THE RECORDS
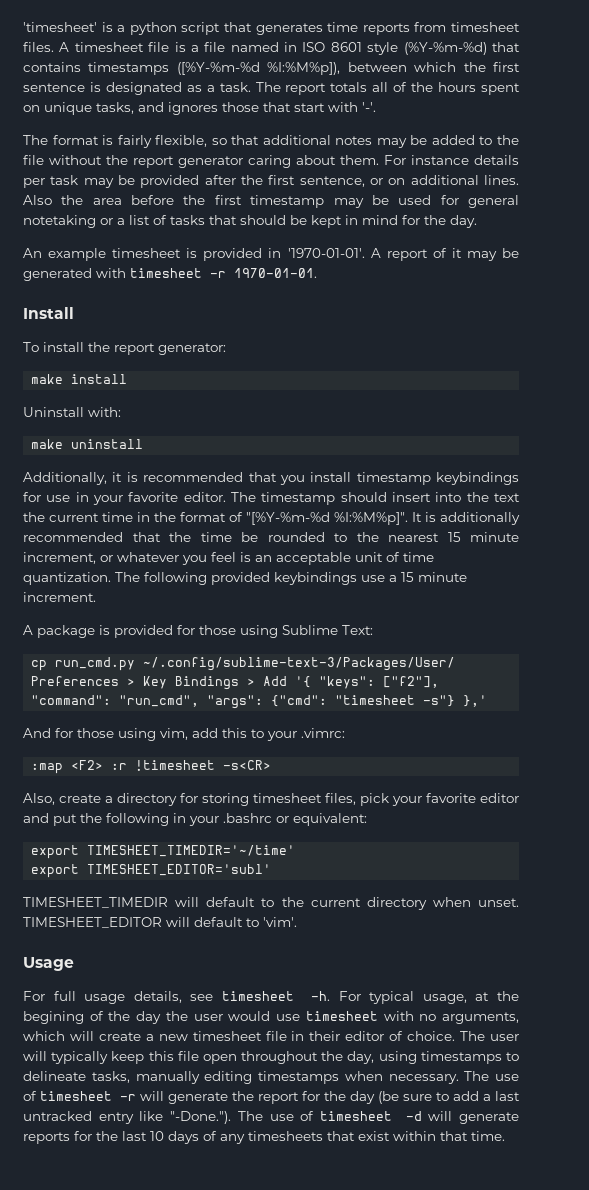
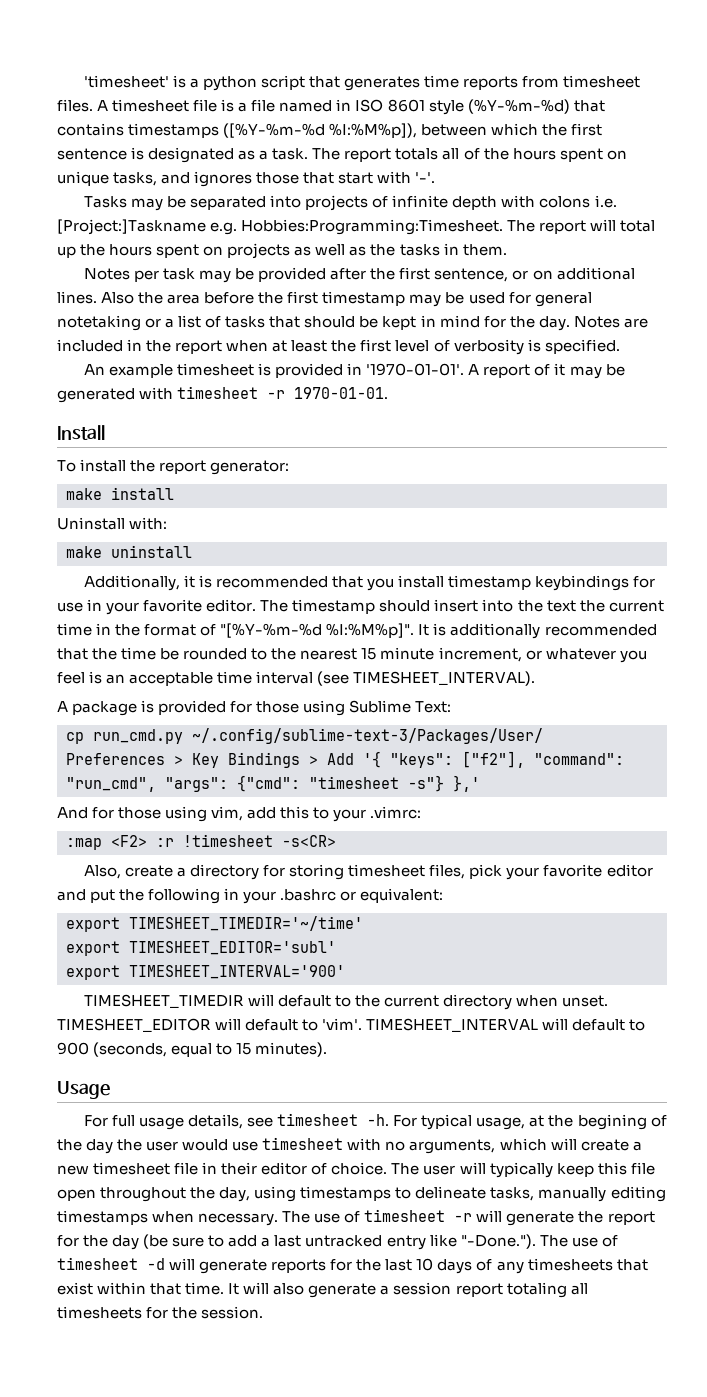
[23,135,520,148] [23,155,519,168] The format is fairly flexible, so that additional notes may be added to the file without the report generator caring about them. For instance details -> [83,195,617,211] [57,219,656,235] [57,243,507,259] [83,268,130,280] Tasks may be separated into projects of infinite depth with colons i.e. [Project:]Taskname e.g. Hobbies:Programming:Timesheet. The report will total up the hours spent on projects as well as the tasks in them. // Notes
(477, 221) none -> [573,316,648,328] [57,339,620,355] Notes are included in the report when at least the first level of verbosity is specified.
[355,552,434,562] [23,572,467,585] [23,592,96,602] unit of time quantization. The following provided keybindings use a 15 minute increment. -> [217,671,536,686] time interval (see TIMESHEET_INTERVAL).
(272, 870) none -> [66,965,345,980] // export TIMESHEET_INTERVAL='900'
(297, 922) none -> [366,1018,646,1032] [57,1042,328,1057] TIMESHEET_INTERVAL will default to 900 (seconds, equal to 15 minutes).
(505, 1136) none -> [228,1282,588,1298] [57,1306,264,1319] It will also generate a session report totaling all timesheets for the session.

EXERCISE BRIEF
When a line of the records includes "none", that line belongs in the answer.

RESULT OF THE TASK
(477, 221) none -> [573,316,648,328] [57,339,620,355] Notes are included in the report when at least the first level of verbosity is specified.
(272, 870) none -> [66,965,345,980] // export TIMESHEET_INTERVAL='900'
(297, 922) none -> [366,1018,646,1032] [57,1042,328,1057] TIMESHEET_INTERVAL will default to 900 (seconds, equal to 15 minutes).
(505, 1136) none -> [228,1282,588,1298] [57,1306,264,1319] It will also generate a session report totaling all timesheets for the session.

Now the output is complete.